### Activity
Go to the line containing "[322,62,390,75] computing, ->" in the records below and print it and every following line exactly, on through the line containing "(267, 151) none -> [447,161,487,172] earlier", then stop.

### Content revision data
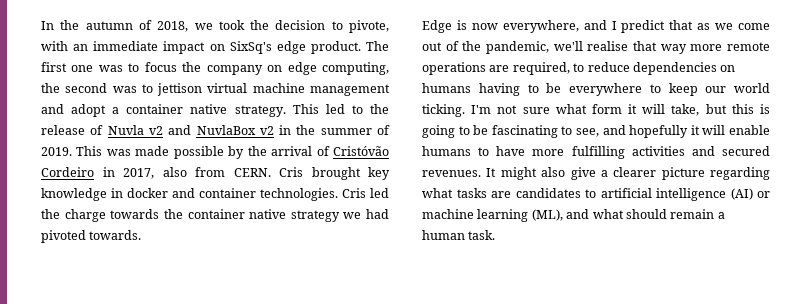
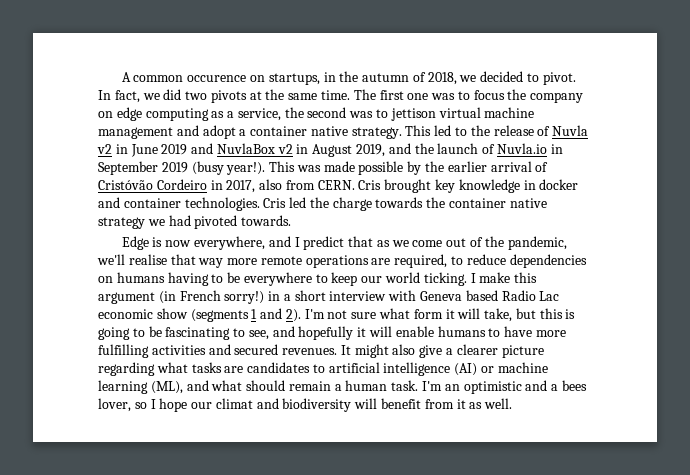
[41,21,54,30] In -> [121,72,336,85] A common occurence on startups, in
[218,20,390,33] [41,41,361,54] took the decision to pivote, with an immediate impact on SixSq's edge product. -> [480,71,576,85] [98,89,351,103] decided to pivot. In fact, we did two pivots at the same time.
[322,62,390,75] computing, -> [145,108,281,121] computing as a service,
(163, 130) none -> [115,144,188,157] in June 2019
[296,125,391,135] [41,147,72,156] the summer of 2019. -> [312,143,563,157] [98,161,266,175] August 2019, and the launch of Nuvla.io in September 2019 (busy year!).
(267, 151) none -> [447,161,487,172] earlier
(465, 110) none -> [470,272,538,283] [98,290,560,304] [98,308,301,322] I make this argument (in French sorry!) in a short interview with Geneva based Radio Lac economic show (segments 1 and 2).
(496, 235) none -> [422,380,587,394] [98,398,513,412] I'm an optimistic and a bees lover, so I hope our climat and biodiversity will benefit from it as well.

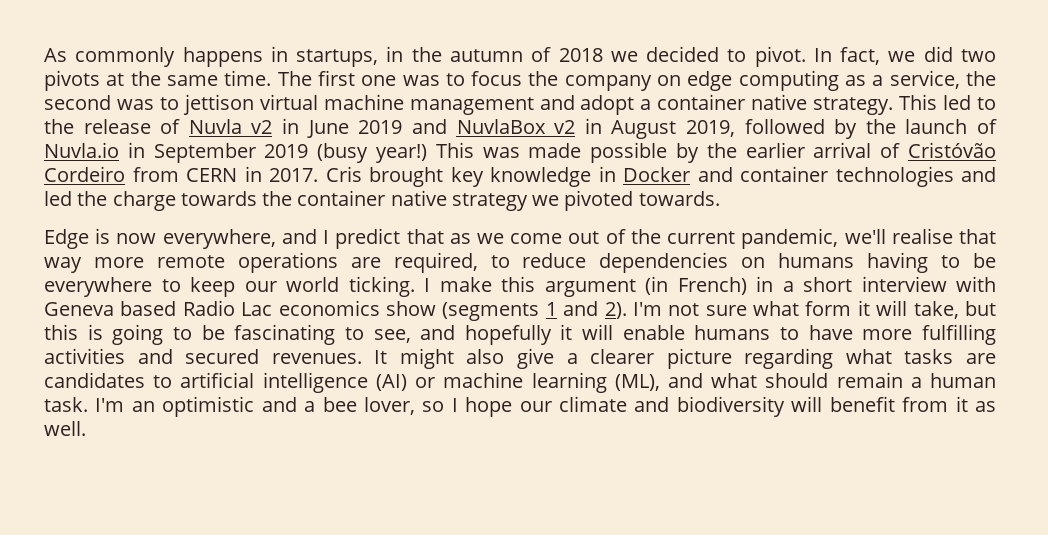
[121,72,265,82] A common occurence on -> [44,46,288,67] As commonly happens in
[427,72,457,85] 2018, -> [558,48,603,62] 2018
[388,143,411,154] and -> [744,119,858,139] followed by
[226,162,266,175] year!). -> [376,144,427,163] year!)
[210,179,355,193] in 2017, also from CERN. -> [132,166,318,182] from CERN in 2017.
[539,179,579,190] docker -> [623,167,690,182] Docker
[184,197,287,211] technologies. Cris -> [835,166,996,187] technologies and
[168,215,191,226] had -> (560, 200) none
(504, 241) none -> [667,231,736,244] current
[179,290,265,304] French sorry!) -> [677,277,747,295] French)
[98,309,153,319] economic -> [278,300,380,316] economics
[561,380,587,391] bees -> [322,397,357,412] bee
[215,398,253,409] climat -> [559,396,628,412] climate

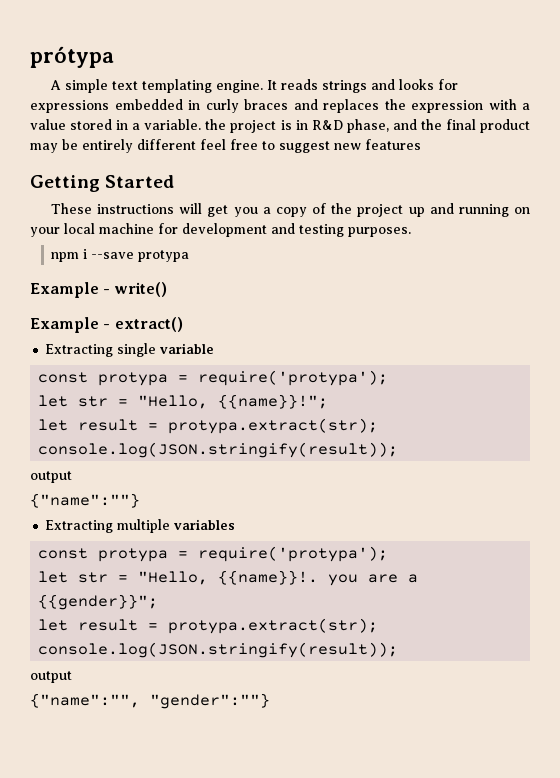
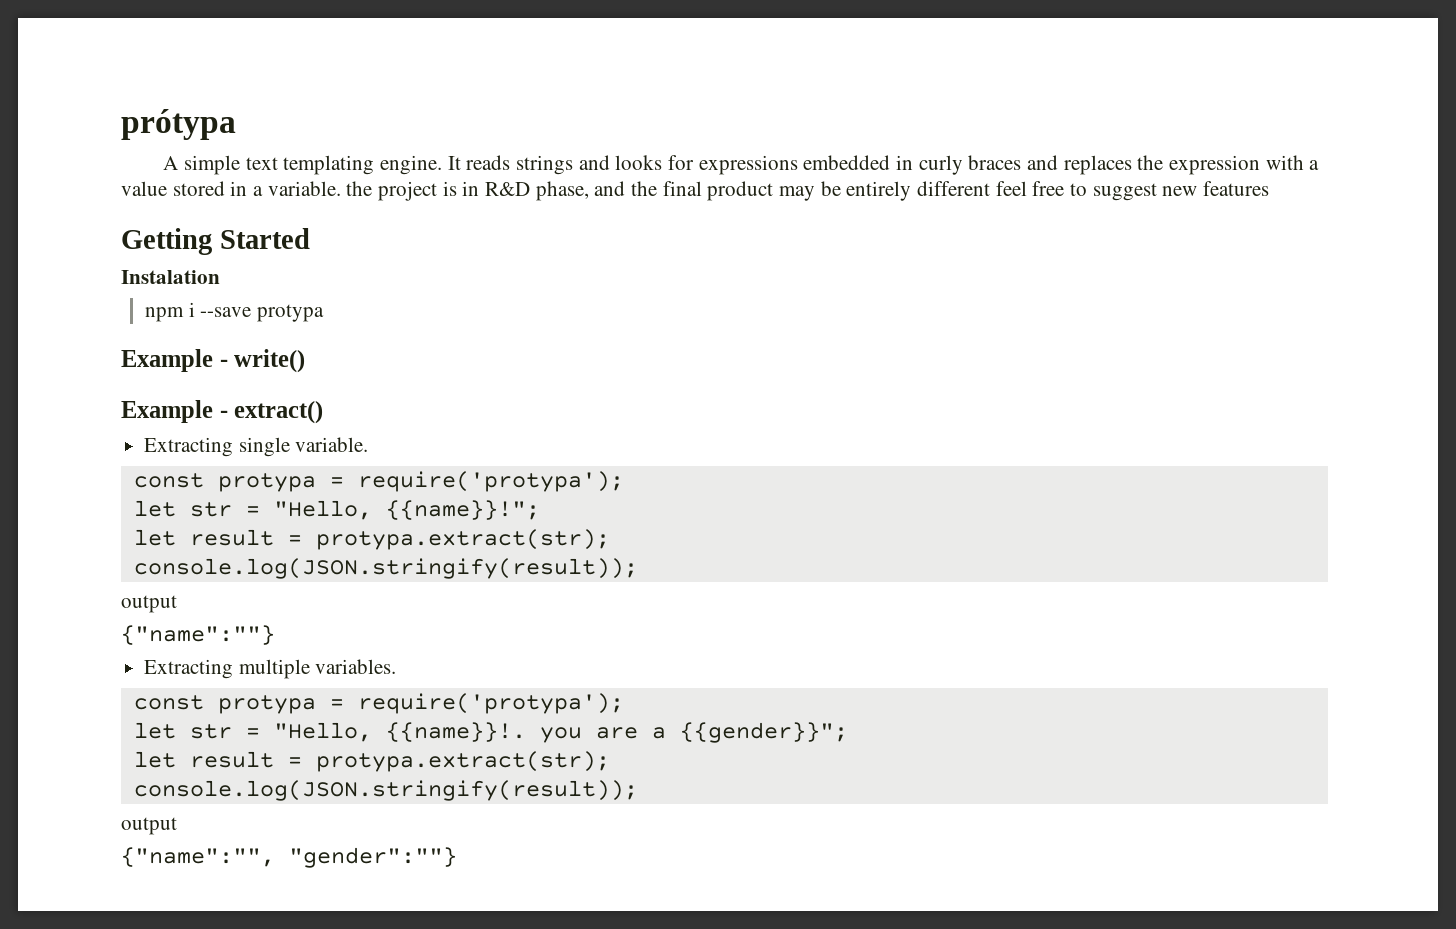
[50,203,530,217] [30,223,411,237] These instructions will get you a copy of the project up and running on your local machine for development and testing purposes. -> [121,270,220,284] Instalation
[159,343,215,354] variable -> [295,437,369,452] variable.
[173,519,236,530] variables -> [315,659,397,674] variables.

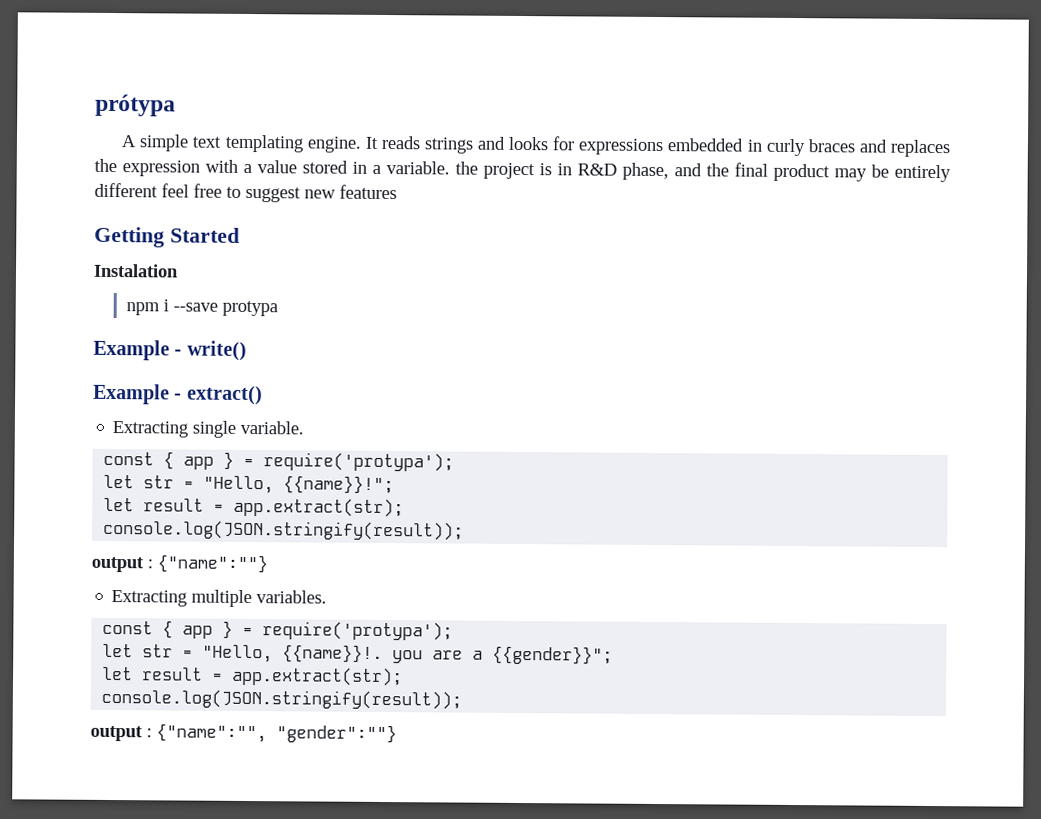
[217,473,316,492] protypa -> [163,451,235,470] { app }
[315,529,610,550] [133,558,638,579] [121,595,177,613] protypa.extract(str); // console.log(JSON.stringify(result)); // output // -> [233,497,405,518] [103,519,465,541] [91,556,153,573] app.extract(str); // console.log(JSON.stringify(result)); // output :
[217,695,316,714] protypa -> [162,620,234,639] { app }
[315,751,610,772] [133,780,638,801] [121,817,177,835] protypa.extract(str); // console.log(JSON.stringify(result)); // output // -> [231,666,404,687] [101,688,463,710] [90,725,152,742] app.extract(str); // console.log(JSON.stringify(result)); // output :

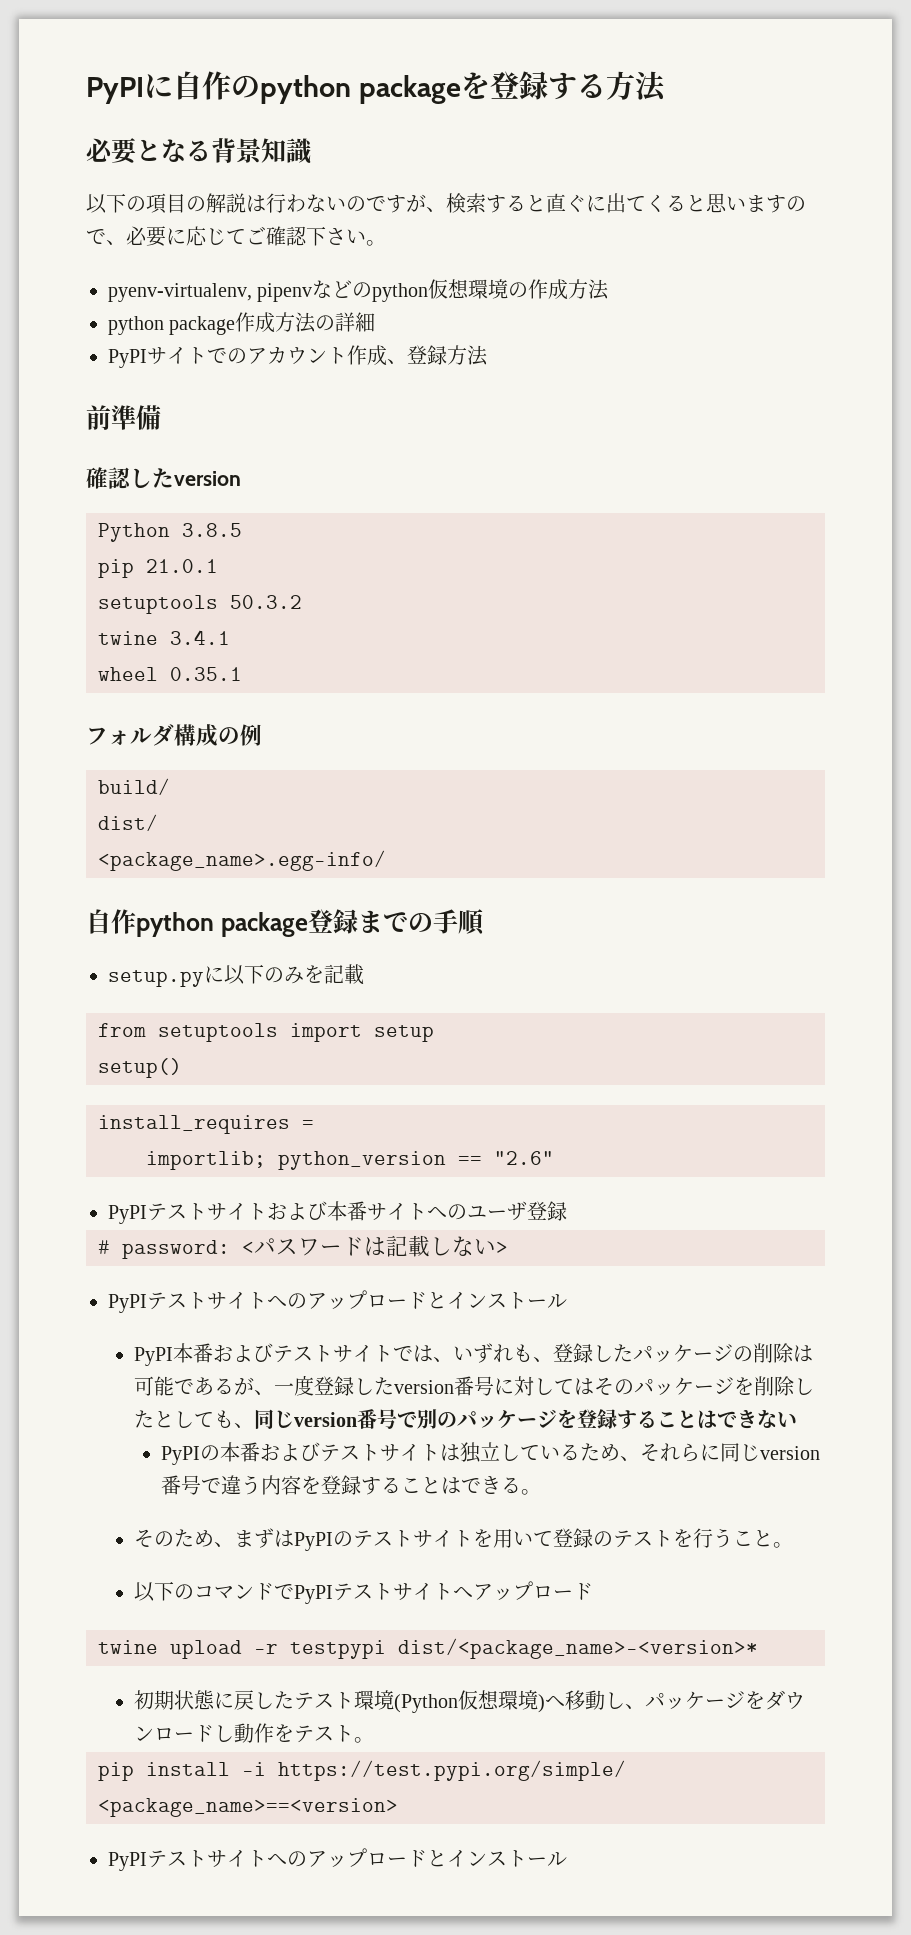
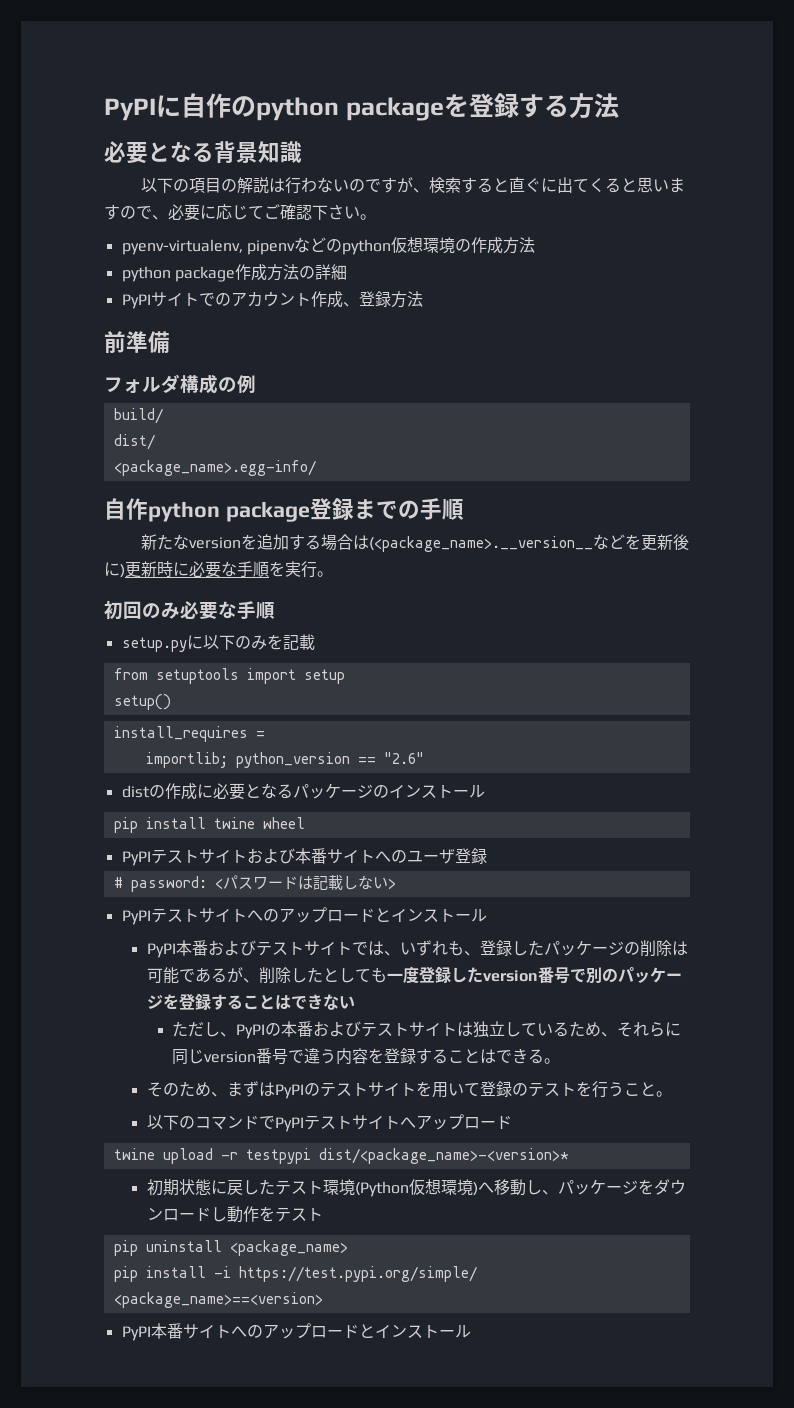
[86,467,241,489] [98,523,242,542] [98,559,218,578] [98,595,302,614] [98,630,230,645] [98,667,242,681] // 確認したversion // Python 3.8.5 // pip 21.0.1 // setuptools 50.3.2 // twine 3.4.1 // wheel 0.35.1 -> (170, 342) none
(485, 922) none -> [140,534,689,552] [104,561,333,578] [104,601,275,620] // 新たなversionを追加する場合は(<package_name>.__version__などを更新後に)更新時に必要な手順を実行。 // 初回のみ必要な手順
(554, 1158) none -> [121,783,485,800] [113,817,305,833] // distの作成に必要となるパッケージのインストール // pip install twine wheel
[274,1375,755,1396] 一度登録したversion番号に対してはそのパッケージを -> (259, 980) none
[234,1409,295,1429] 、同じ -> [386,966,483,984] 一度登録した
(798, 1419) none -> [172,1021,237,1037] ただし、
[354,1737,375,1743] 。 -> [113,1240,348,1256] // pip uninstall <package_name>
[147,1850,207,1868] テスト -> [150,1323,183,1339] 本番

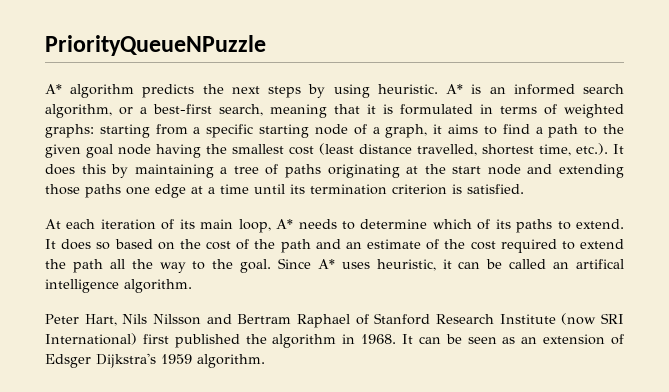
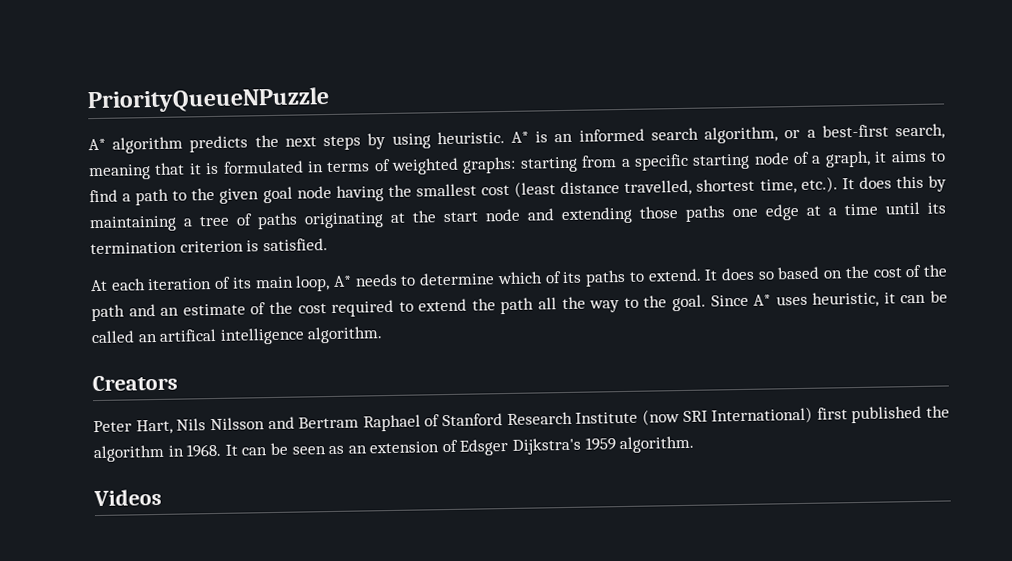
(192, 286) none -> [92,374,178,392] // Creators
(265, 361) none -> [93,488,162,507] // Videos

### Task result
[322,62,390,75] computing, -> [145,108,281,121] computing as a service,
(163, 130) none -> [115,144,188,157] in June 2019
[296,125,391,135] [41,147,72,156] the summer of 2019. -> [312,143,563,157] [98,161,266,175] August 2019, and the launch of Nuvla.io in September 2019 (busy year!).
(267, 151) none -> [447,161,487,172] earlier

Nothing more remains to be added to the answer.